Meaning of the finding
PDE5i was developed for its hypothesized beneficial effects on hypertension and symptomatic ischemic heart disease in 1990s. However, it did not show satisfying therapeutic effect in subsequent trials, and what makes it intriguing is its surprising effect on ED. Our results may encourage future RCT to detect the effect of PDE5i on risk of CHD, prostatic cancer and breast cancer, as well as support future change of PDE5i in clinical practice. Especially for CHD, our results enlighten that maybe future RCT should focus on the association between PDE5i use and risk of CHD in patients with or without conventional cardiac risk factors and other condition reflecting systemic endothelial damage.
Strength and Weakness
Leveraging drug target mendelian randomization, we have detected significantly causal effect of genetically proxied PDE5i use on lower risk of CHD, with colocalization analysis verifying and supporting the association. Our analytical approach is more robust to the influence of confounding and reverse causation compared with traditional observational research methods and more feasible than random control trial.

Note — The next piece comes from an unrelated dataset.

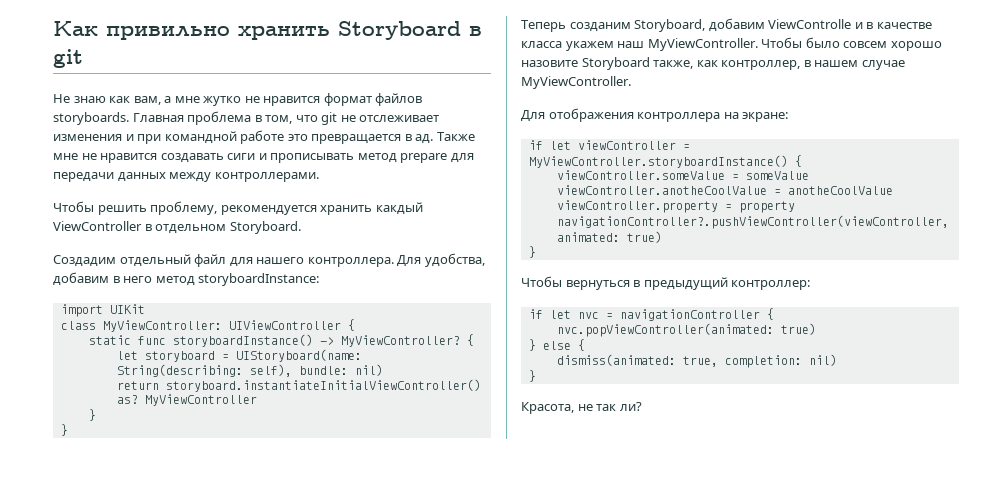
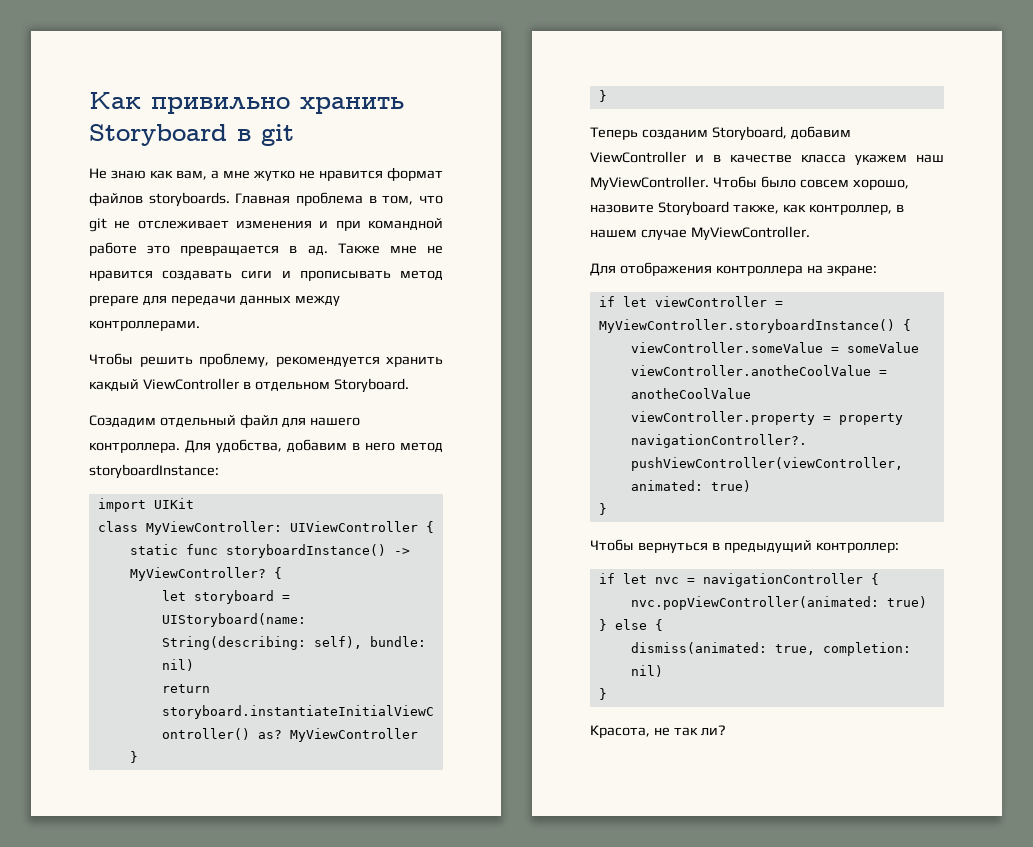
- Теперь созданим Storyboard, добавим ViewControlle и в качестве класса укажем наш MyViewController.
+ Теперь созданим Storyboard, добавим ViewController и в качестве класса укажем наш MyViewController.
- Чтобы было совсем хорошо назовите Storyboard также, как контроллер, в нашем случае MyViewController.
+ Чтобы было совсем хорошо, назовите Storyboard также, как контроллер, в нашем случае MyViewController.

An obvious and important weakness of our study is that we merely detected significantly but non-sex specifically causal association between genetically proxied PDE5i and lower risk of CHD, and the results could be rediscussed in female only. Second weakness is the generalizability. Besides, Drug target MR can only detect effect of genetically proxied PDE5i use, which typically has smaller effects and life-long time needed to take effect compared with pharmacological agents. In other word, it would take a MR-deductively useful Drug longer time than Drugs found effective by relatively short-term RCT to show its effect on certain disease. Since we could not disclose the shortly intervening effect or exactly dose-response effect of PDE5i. Furthermore, we extracted IVs from a published though well-established MR study, making our results restricted to the reliability of the published data.